Tidak lama kemudian, Ya’la bin Munyah dari Bashrah dan Abdullah bin Amir dari Kuffah datang ke Makkah. Mereka semua berkumpul di Makkah juga untuk menuntut balas atas terbunuhnya Utsman. Mereka lalu keluar dari Makkah diikuti oleh orang-orang di belakang mereka, pergi menuju ke Bashrah hendak mencarai pembunuh Utsman. Semua itu mereka lakukan karena mereka memandang bahwa mereka telah lalai dalam menjaga Utsman. Ketika itu, Ali berada di Madinah, sementara Utsman bin Hunaif adalah gubernur Basharah yang diangakat oleh Ali bin Abu Thalib.

Sesampainya mereka di Bashrah, Ali menugaskan Utsman bin Hunaif untuk menanyakan tujuan mereka datang ke Bashrah. Mereka menjawab: “Kami menginginkan pembunuh Utsman.” Utsman bin Hunaif berkata: “Tunggulah hingga Ali datang. Ia melarang untuk masuk ke Bashrah.

Ketika itulah, Jabalah keluar menemui mereka. Jabalah ini adalah salah seorang yang terlibat dalam pembunuhan Utsman. Ia menyerang mereka dengan jumlah pasukan 700 personil. Namun mereka dapat mengalahkannya dan membunuh personil yang bersamanya. Sementara banyak juga penduduk Bashrah yang bergabung dengan pasukan Thalhah, Azzubair, dan Aisyah ini.

Ali kemudian keluar dari Madinah, bergerak menuju Kufah. Ini terjadi setelah ia mendengar kabar bahwa telah terjadi peperangan antara Utsman bin Hunaif, gubernur tunjukan Ali untuk Bashrah, dengan Thalhah, Azzubeir, dan Aisyah, serta orang-orang yang bersama mereka.
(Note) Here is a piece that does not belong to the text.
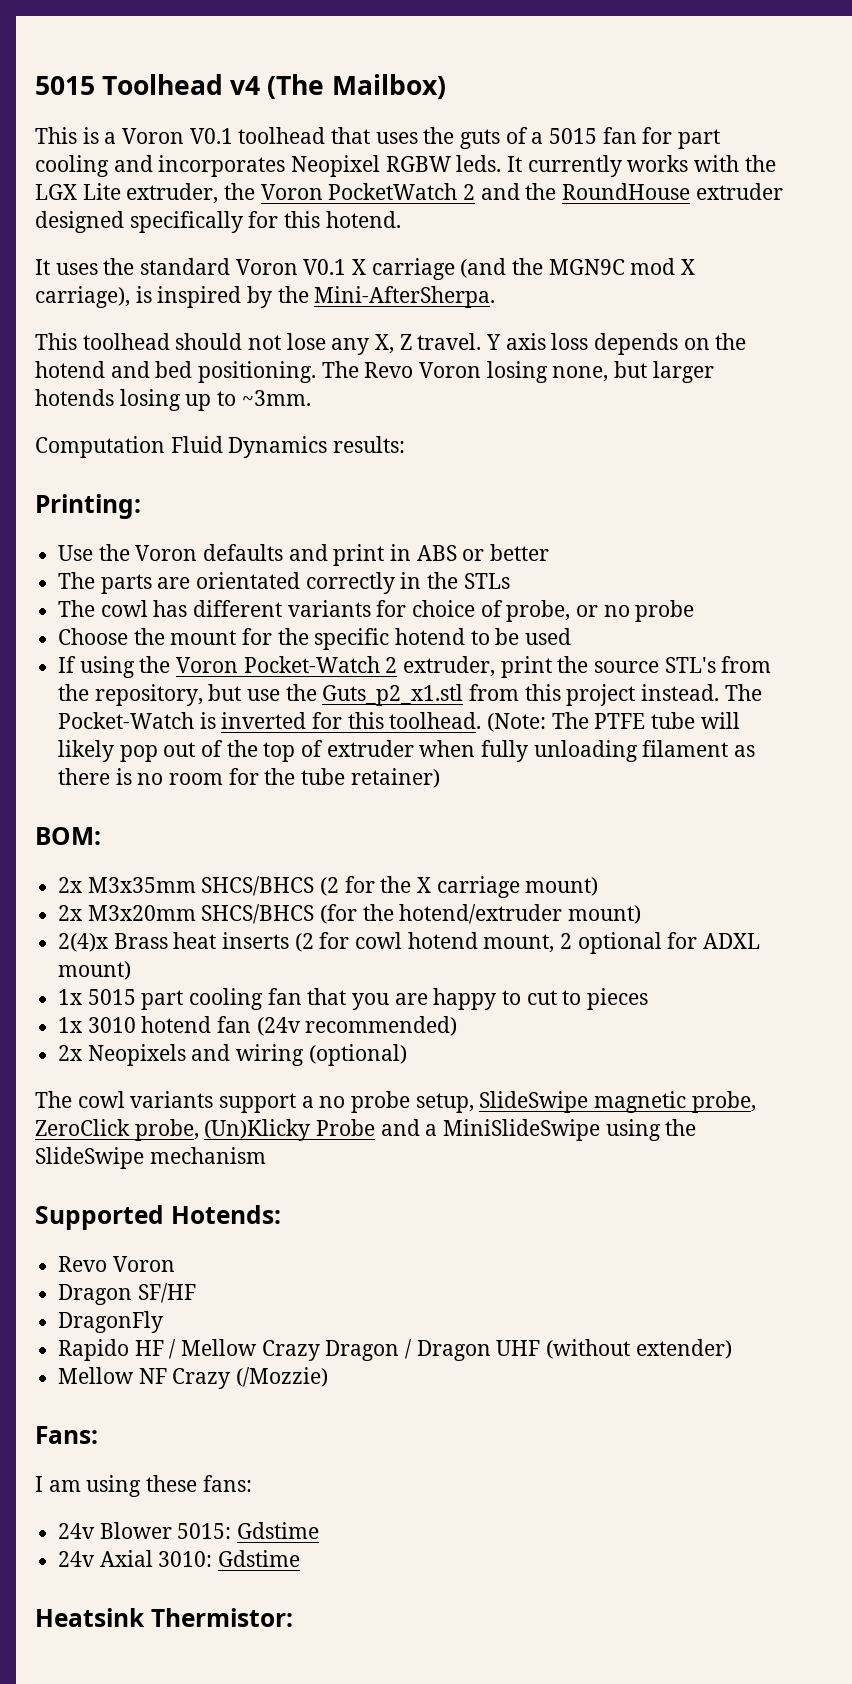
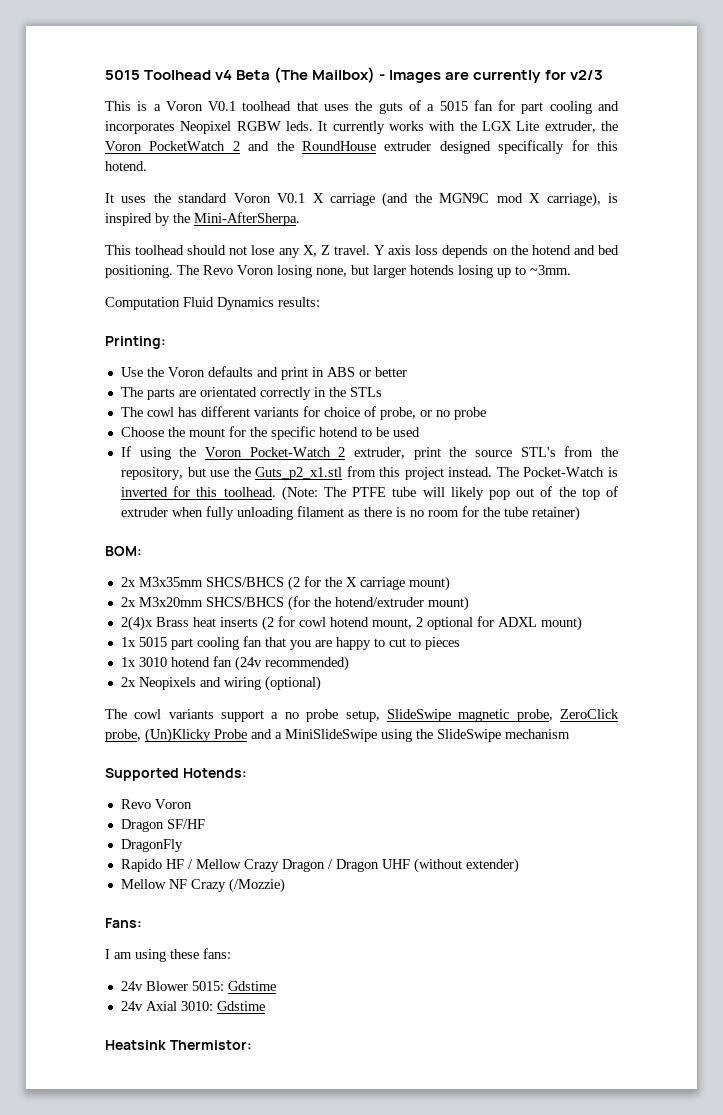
(261, 85) none -> [236,70,271,80] Beta
(446, 86) none -> [379,70,603,83] - Images are currently for v2/3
Ali keluar setelah menyiapkan pasukan yang berjumlah 10.000 orang untuk menyerang Thalhah dan Azzubeir.

Disini kita melihat secara jelas bahwa Ali bin Abu Thaliblah yang keluar mendatangi mereka (Thalhah,Azzubeir, dan Aisyah), bukan mereka yang keluar menuju Ali. Mereka juga tidak bermaksud memerangi Ali sebagaimana yang diklaim oleh sebagian kelompok dan orang-orang yang terpengaruh oleh isapan jempol terkait peperangan ini. Jikalau mereka ingin memberontak terhadap Ali, tentunya mereka akan langsung pergi menuju ke Madinah, bukan ke Bashrah.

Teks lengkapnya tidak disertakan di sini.